可変抵抗(ボリューム)の事を英語で何と呼びますか?


実はエレクトロニクスの分野にはたくさんの和製英語があり、ボリュームもその一つです。
ボリュームの仕事の一つに音量調節がありますが、これは英語でボリュームコントロールであり、
つまみのところにはそれを略したボリューム(Volume)が書かれていたことから、
可変抵抗器をボリュームと呼ぶようになりました。
本当の名前はvariable resistor(バリアブルレジスタ)です。

ただ、、実際にはpotentiometer(ポテンショメータ)と呼ばれる事が多く、、potと略されます。
こちらは「ボリューム」と同じように機能から来た名前で、中点に任意の電圧を設定できる事が名前の由来になっています。
ですから、potと呼ばれるのは3端子のボリュームだけ。
2端子のボリュームは電圧を分圧できませんから、rheostat(レオスタット)と呼ばれています。

ちょっとややこしいのですが、日本語でポテンショメータという場合は、
多回転型の精密なボリュームだけを指すのが普通です。
気取って「ポテンショメータください」と部品店で言うと、高い部品しか出てきません。

ボリュームは本来の名前、variable resistor(バリアブルレジスタ)と呼ばれる場合もありますが、が、
端子間電圧で抵抗値が変化するバリスタ(varistor)という半導体部品も
同じ言葉を語源としているので、略すわけにもいきません。これが一番ややこしい!。
これを見るとわかるようにpot variable resistorと言うと
3端子のボリュームを指します。ちなみに、、trimmer trim もしくはtrimmingで半固定です。
ボリュームはVRという略号を使いますが、これもバリアブルレジスタを語源とした
略称です。

バリコンは英語で通じるでしょうか?


さて、コンデンサの世界も考えてみましょう。

バリアブルコンデンサ=バリコンを考察する前に
コンデンサ・・・実は今となってはこれ自体が和製英語です。
condenserという単語まであるのですが、これの本当の意味は「圧縮するもの」「凝縮装置」
コンデンス・ミルク(濃縮牛乳)の方が正しい用法というわけです。
一応、辞書には蓄電器という訳が載っていますけど、今はまずこの意味では使われません。
理由は簡単、本来の意味である「圧縮機」としての使われ方の方が多いからです。

capacitor(キャパシタ)が普通に使われています。
でも、古い辞書を見たら、capasitor=condenser2(コンデンサの2番目の意味)とだけ
書かれていましたから、昔はあまり一般的ではなかったのかも。
我が家の古文書?でも、condenserという表現を見つけました。
「コンデンサを英語でコンデンサというのは間違い」ではなく、
「コンデンサは英語でも昔はコンデンサと呼ばれていた」という事のようです。

ちなみに、可変コンデンサは、variable capacitorですが、
variable condenserでもなぜか充分通じます
。
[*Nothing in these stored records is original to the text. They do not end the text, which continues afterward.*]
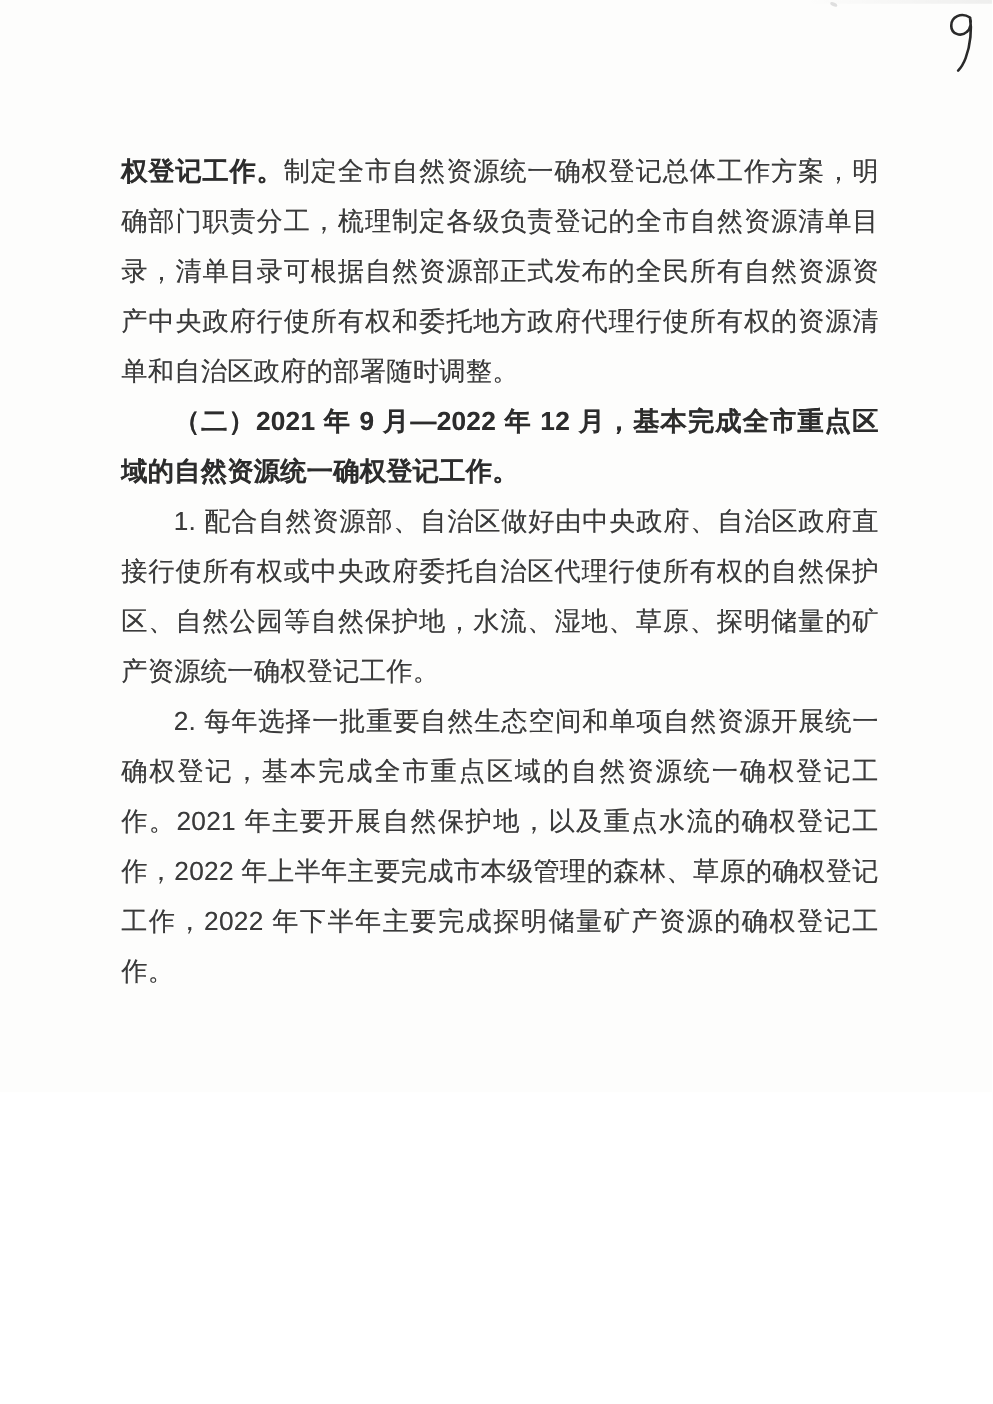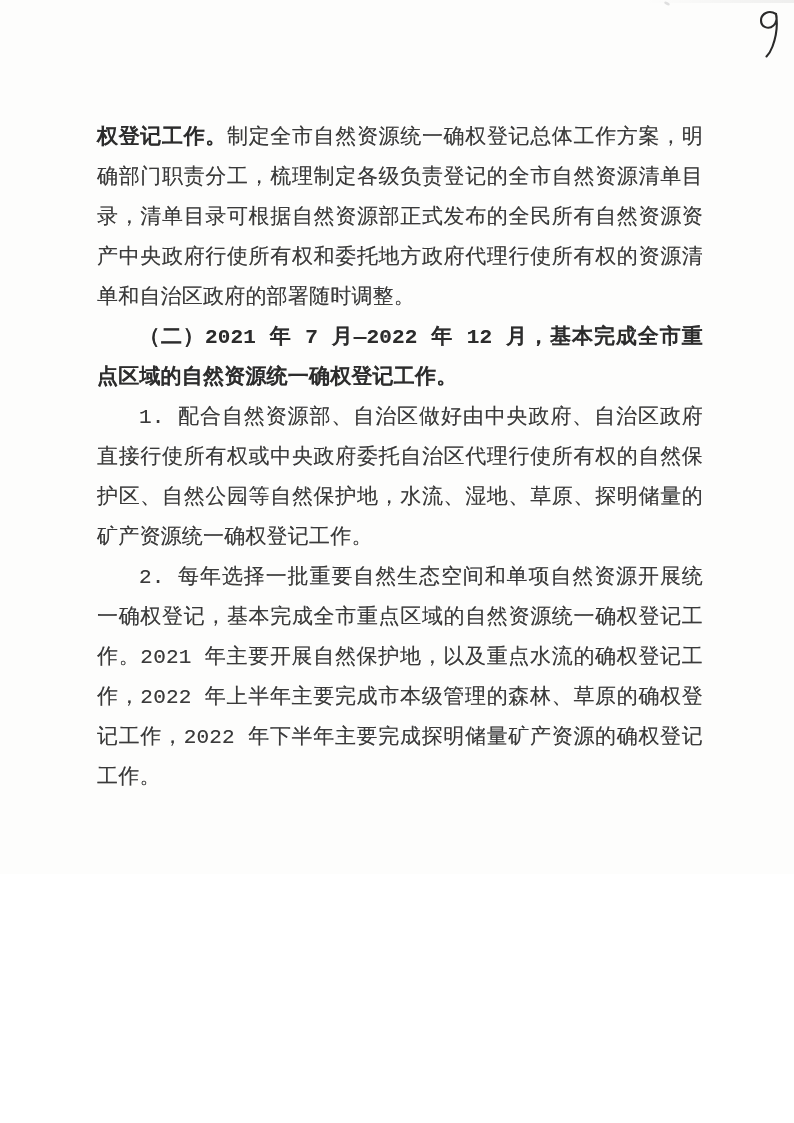--- a/index.html
+++ b/index.html
@@ -13,7 +13,7 @@
     height: 874px;
     background: #fdfdfc;
     overflow: hidden;
-    font-family: Liberation Mono, monospace;
+    font-family: Liberation Sans, sans-serif;
   }
   
   .scan-edge {

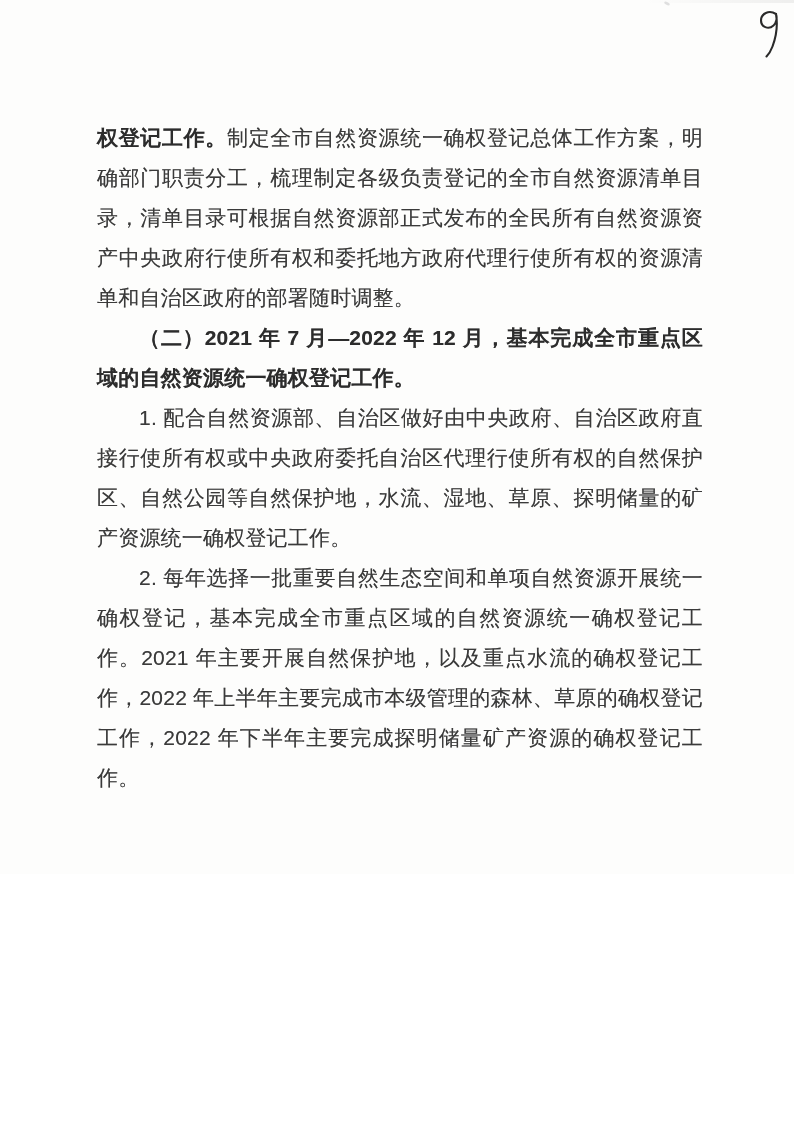--- a/index.html
+++ b/index.html
@@ -101,7 +101,7 @@
 
 
     <p class="para">
-      <span class="lead">（二）2021 年 7 月—2022 年 12 月，基本完成全市重点区域的自然资源统一确权登记工作。</span><span></span>
+      <span class="lead">（二）2021 年 9 月—2022 年 12 月，基本完成全市重点区域的自然资源统一确权登记工作。</span><span></span>
     </p>
 
     <p class="para">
googleで八百万件対五百万件、あまり変わりません
バリコン(vari con)はだめです。残念ながら。

可変コイルは?


最後にコイル、これは一番わかりやすい話になります。

コイルは最初からの和製英語です。つまり、可変コイルは全部日本語。
英語でコイルはinductor(インダクタ)もしくは reactor(リアクタ)と呼ばれます
そしてcoil(コイル)というのは配線の一形態で、とぐろ巻き、ぐるぐる巻くという形を指します。
たとえば、air-core coilは空芯コイル、Spiderweb coilsはスパイダコイル となります。

(可変コイルの良い写真が無いので、固定コイルでも眺めてください)

可変コイルはvariable inductor(バリアブルインダクタ)で、ここには議論の余地はありません。
実は、プレート電圧が1万Vを超えるハイパワー送信機の世界では、
共振回路は固定コンデンサ+バリアブルインダクタ で構成するのが普通です。
タップでインダクタンスを変えて、内部の真鍮板で微調整をしたりします。

なお、強電で良く言われるリアクトルはreactor(リアクタ)と同じ意味で、
変化に反応(反動)するものという意味になります。
ただ、reactorには原子炉という意味もあるので、ちょっと使いにくい単語ではあります。